A video of the goldfish tank. There is actually a very powerful filter fitted to that tank. All equipment is removed for the photoshoot.

The angels and halide one though, that's pretty crazy that they don't get algae.


----------



## Eldachleich

I love plantless aquascapes.. 
I really want to try one. But I'm bad at aquascapes and use plants to hide my hardscape... rather than enhance.
I wish I could do amazing hardscapes like that.


----------



## IWANNAGOFAST

It can be done, you just have to find the right hardscape materials.


----------



## Booger

IWANNAGOFAST said:


> It can be done, you just have to find the right hardscape materials.



Agree. Amano, Senske, and co buy the absolute choicest hardscape materials by the dump truck or transocean shipping crate. We buy a few pieces of whatever is sitting in the LFS bins and try to make it work.


----------



## Aquarist_Fist

Well, it's your lucky day, guys. The domain plantlesstank.net seems still available. 

Jokes aside, I'm not a fan of those scapes, the look like they were created just for the photos, and that bothers me. I get that many people love the clean look, sharp edges, etc., but that's just not what aquariums are. Personal taste...


----------



## somewhatshocked

HAHA. This entire thread caused me to have heart palps.

Wow. TPT has made me jaded and bitter toward non-planted and non-FW tanks.

I am thankful for that.

*BIG SIGH OF RELIEF*


----------



## trackhazard

I notice that a majority of the really nice hardscapes I've seen have been done by guys with planted tank experience such as the Senskes, Oliver Knott and G. Farmer.

I've seen some pretty spectacular scapes from some of the cichlid guys esp. on the African side.

Lee Nuttall has done some really nice work with CA cichlids:

http://www.youtube.com/watch?v=AzrMLZshj08
http://www.youtube.com/watch?v=G8NGAv7qmOE

-Charlie


----------



## greenman

this thread has Rocked my world ! complete plant enthusiast but absolutely love the architecture of these non planted tanks. Keep it coming.


----------



## LB79

Aquarist_Fist said:


> Well, it's your lucky day, guys. The domain plantlesstank.net seems still available.
> 
> Jokes aside, I'm not a fan of those scapes, the look like they were created just for the photos, and that bothers me. I get that many people love the clean look, sharp edges, etc., but that's just not what aquariums are. Personal taste...


One thing that many people leave out in "natural", "biotope", and such is microflora and microfauna. Algae, although considered the enemy, does have its place in any and every nature-based aquarium. In nature, you never see bare rocks and wood. Never, ever. The "clean" look mentioned above is not natural. If someone wants to create a natural plantless tank, they should keep the algae off the glass and sand and leave it be elsewhere. Algae can be very cool-looking. My ¢2.


----------



## Kurious

My feeling is: different strokes for different folks. As caretaker of 2 heavily planted tanks for 12+ years, I'm currently planning my next plant-less project. 

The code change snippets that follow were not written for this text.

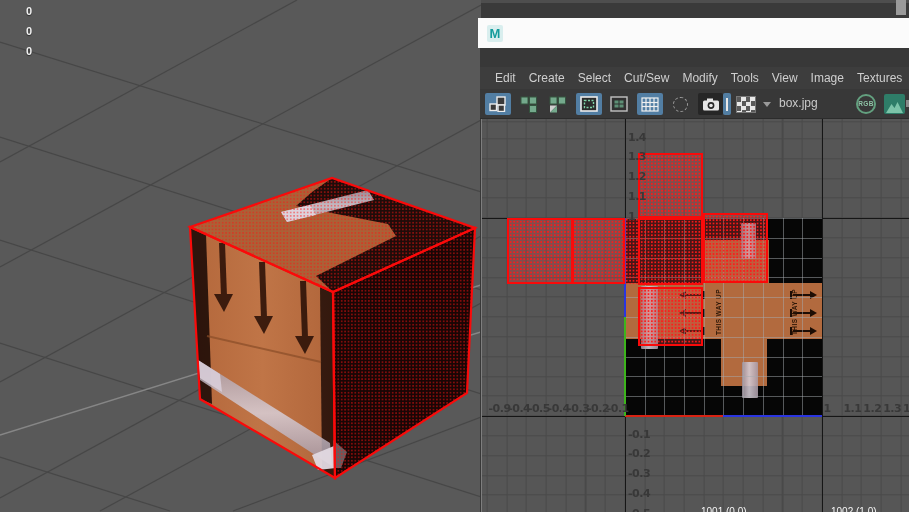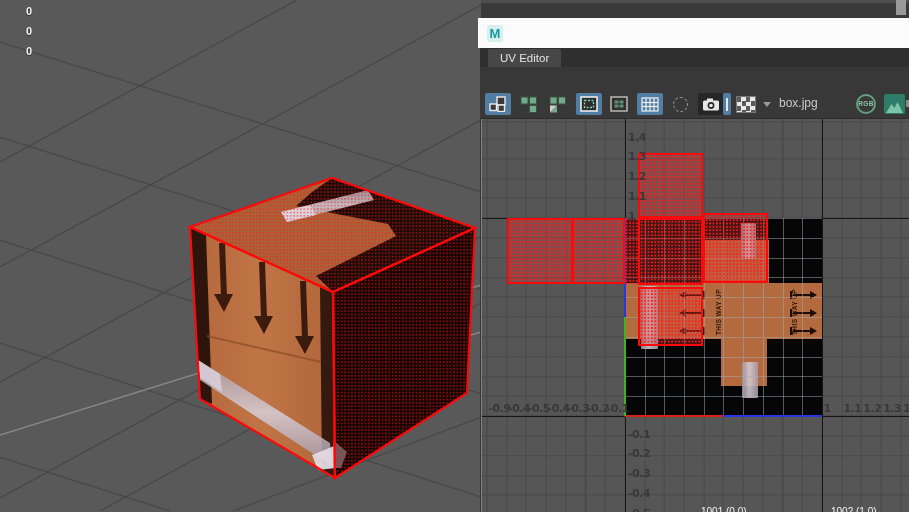--- a/index.html
+++ b/index.html
@@ -171,9 +171,6 @@
       <div id="app-icon">M</div>
     </div>
 
-    <div id="tabbar">
-      <div id="tab-uv">UV Editor</div>
-    </div>
 
 
     <div id="toolbar">

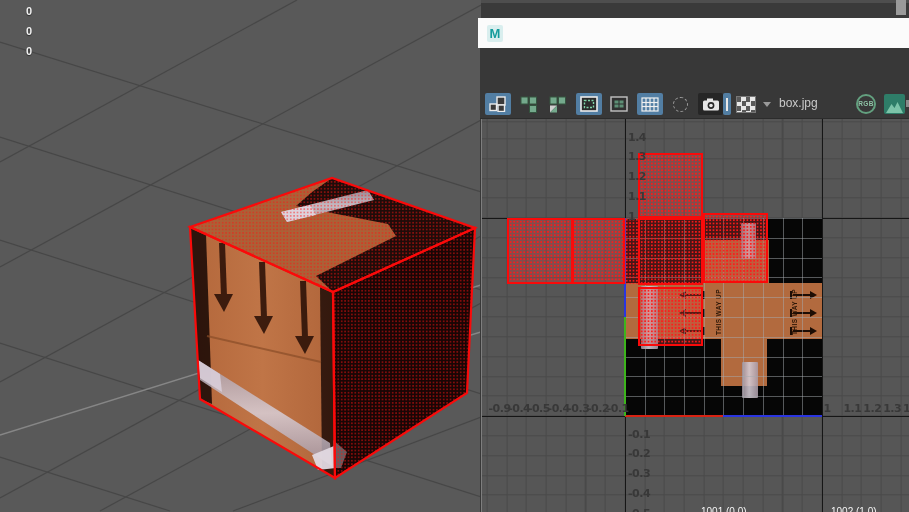--- a/index.html
+++ b/index.html
@@ -172,6 +172,17 @@
     </div>
 
 
+    <div id="menubar">
+        <span class="menu-item">Edit</span>
+        <span class="menu-item">Create</span>
+        <span class="menu-item">Select</span>
+        <span class="menu-item">Cut/Sew</span>
+        <span class="menu-item">Modify</span>
+        <span class="menu-item">Tools</span>
+        <span class="menu-item">View</span>
+        <span class="menu-item">Image</span>
+        <span class="menu-item">Textures</span>
+      </div>
 
     <div id="toolbar">
       <div class="tbi active" style="left:5px;">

Just as a raked, gravel and stone Buddist zen garden is far from "natural" compared to the heavily planted European style, I find them both beautiful for different reasons. I love and appreciate both sides and want to try my hand at the hardscape only. I don't think you need to buy expensive woods and stone from Japan to achieve your look. Love this thread!


----------



## Bombalurina

LB79 said:


> One thing that many people leave out in "natural", "biotope", and such is microflora and microfauna. Algae, although considered the enemy, does have its place in any and every nature-based aquarium. In nature, you never see bare rocks and wood. Never, ever. The "clean" look mentioned above is not natural. If someone wants to create a natural plantless tank, they should keep the algae off the glass and sand and leave it be elsewhere. Algae can be very cool-looking. My ¢2.


I don't know about that. I agree with the algae-looks-cool part (I think those scapes would look lovely with algae on the rocks and driftwood...someone should try it), but I was swimming in a river a couple of days back with a bunch of jungle perch. It actually looked a lot like those scapes with the rocks and sand (much darker, tannin-y water, though) and there was no visible algae. It did look surprisingly clean. 

I do prefer the tanks with the tannins in them - the rest look too stark for me.


----------



## evilhorde

We're at least a page and a half without pictures now so I'll pad the thread a little with a couple more of my own fledgling attempts at photography. I'm still using a cell phone, but I think my technique is improving very slightly.


----------



## Snowflake311

This is a cool thread. I need to work on a better hard scape for my plant less tank.


----------



## crimsonbull57

Here are a few more


----------



## Kurious

Does anyone know what type of "banded" rocks are in the second photo above?
Thanks in advance!


----------



## crimsonbull57

I'm not sure but perhaps somone else more educated about geology would happen to know.


----------



## samamorgan

Sophie and Mom said:


> Hee heee....I keep seeing "pantsless" in every post, and being new here, I just thought that was a cute little euphemism for no plants.


Thats funny, i keep reading "pantiless", guess my mind is in the gutter. I am male after all.


----------